River of Stones: Day 14
My feet are cold. They are always cold. I sleep in socks. I live in Florida. It’s not that cold in my house but my feet are cold. When they get cold, they hurt.
The Small Stones project is meant to facilitate focus and awareness in a particular fraction of time. That immediacy of thought and focus is a landmass away from where my mind focuses when I sit down to write. To stay within the parameters of the project, I have to draw back, change to a wide angle lens and take things slightly out of focus because I don’t know how to condense all that pours through my head. I’m not scatter brained. My brain is like a massive satellite array, I collect and process several frames of data simultaneously.
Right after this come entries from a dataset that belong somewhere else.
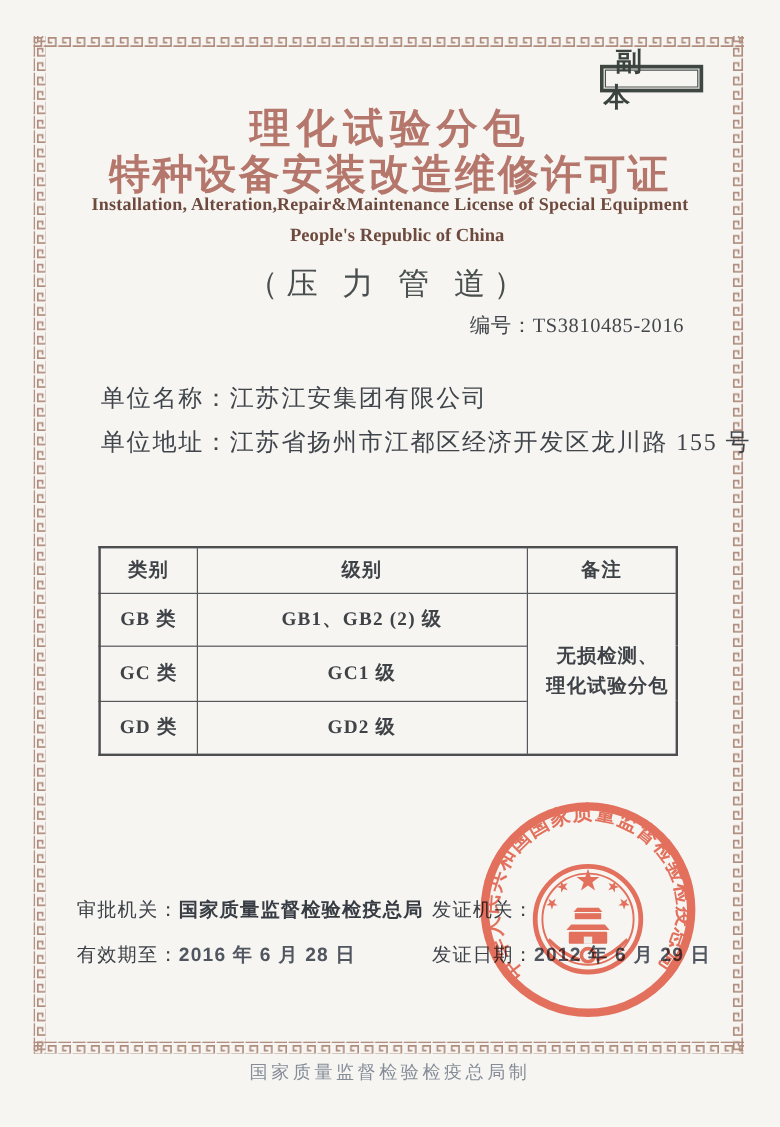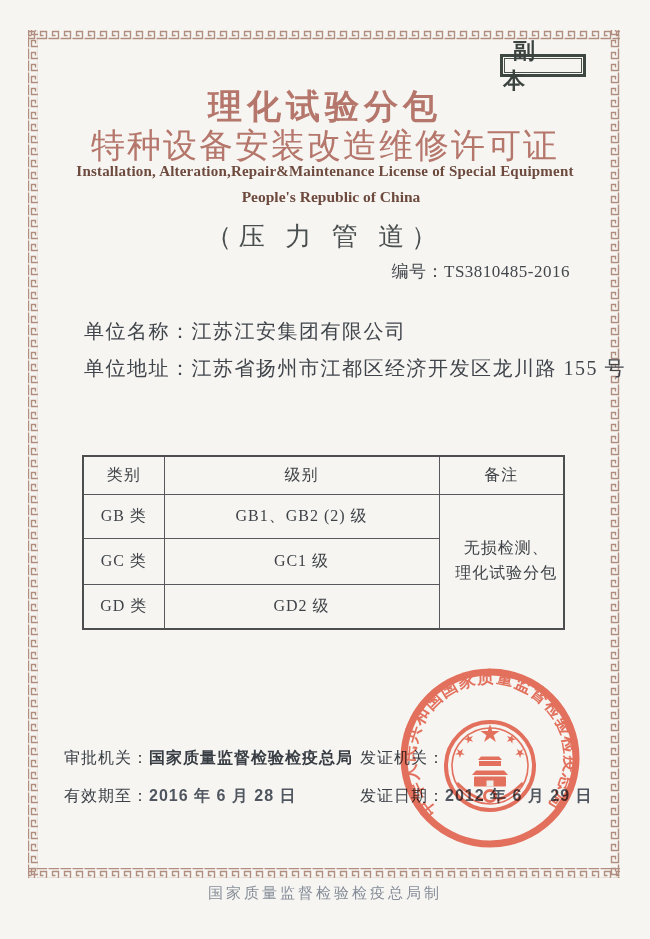--- a/index.html
+++ b/index.html
@@ -27,7 +27,7 @@
   }
 
   .title-cn-1 { top: 84px;  font-size: 34px; font-weight: bold; color: #b5766b; letter-spacing: 5px; }
-  .title-cn-2 { top: 123px; font-size: 34px; font-weight: normal; color: #b5766b; letter-spacing: 2px; }
+  .title-cn-2 { top: 123px; font-size: 34px; font-weight: bold; color: #b5766b; letter-spacing: 2px; }
   .title-en-1 { top: 163px; font-size: 15px; font-weight: bold; color: #6d4a3d; letter-spacing: .2px; }
   .title-en-2 { top: 188px; font-size: 15.5px; font-weight: bold; color: #6d4a3d; padding-left: 12px; }
   .subtitle   { top: 219px; font-size: 26px; color: #494e4e; letter-spacing: 7px; }

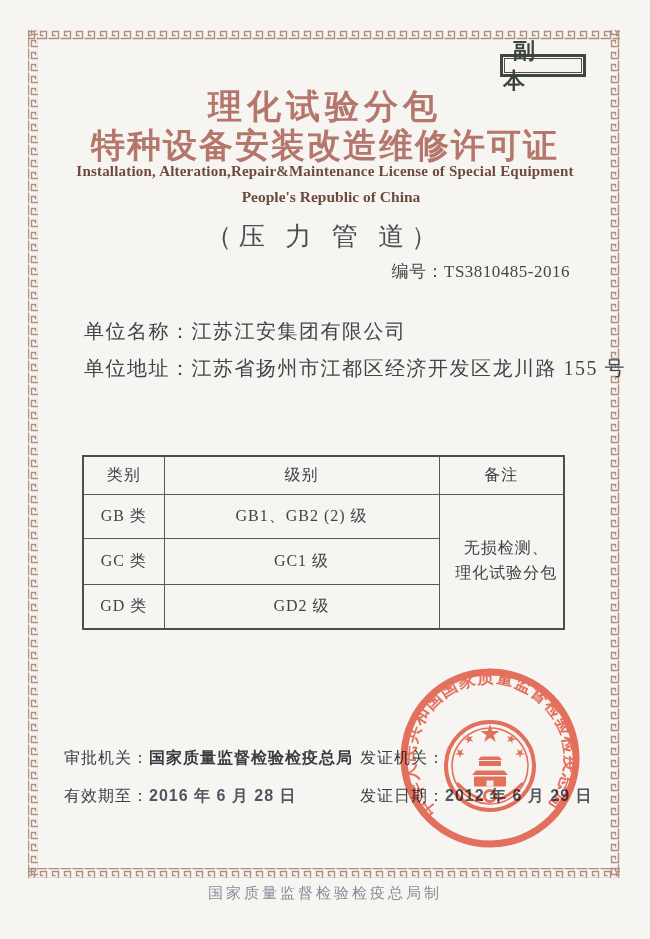--- a/index.html
+++ b/index.html
@@ -46,7 +46,7 @@
     font-size: 16px; color: #3f4347;
   }
   table.scope th, table.scope td {
-    border: 1px solid #56585b; text-align: center; font-weight: normal;
+    border: 1px solid #56585b; text-align: center; font-weight: bold;
     letter-spacing: 1px;
   }
   table.scope tr.hrow  { height: 38px; }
I can’t always give you an opinion or interpretation, but the data is in there. So, when I sit down to write…..there is alot on which I can focus. When I walk into a room I collect information like a sponge not a 30 gauge syringe. And if you ask me to JUST think like the needle: pinpoint and precise…..I don’t stop being aware of the hulk of information from which I am not drawing. The pinpoint is not always JUST a pinpoint. It is defined, changed or modified by the things around it and I want to include all of that.
I see the complexity of systems. Like some ancient parable…in that complexity… I see the simplest beauty. And I am eager and childlike in my wish to share it. Look, look what I have. Look at THIS!! I want other people to see what I see and be captivated or fascinated with the innocent of a child.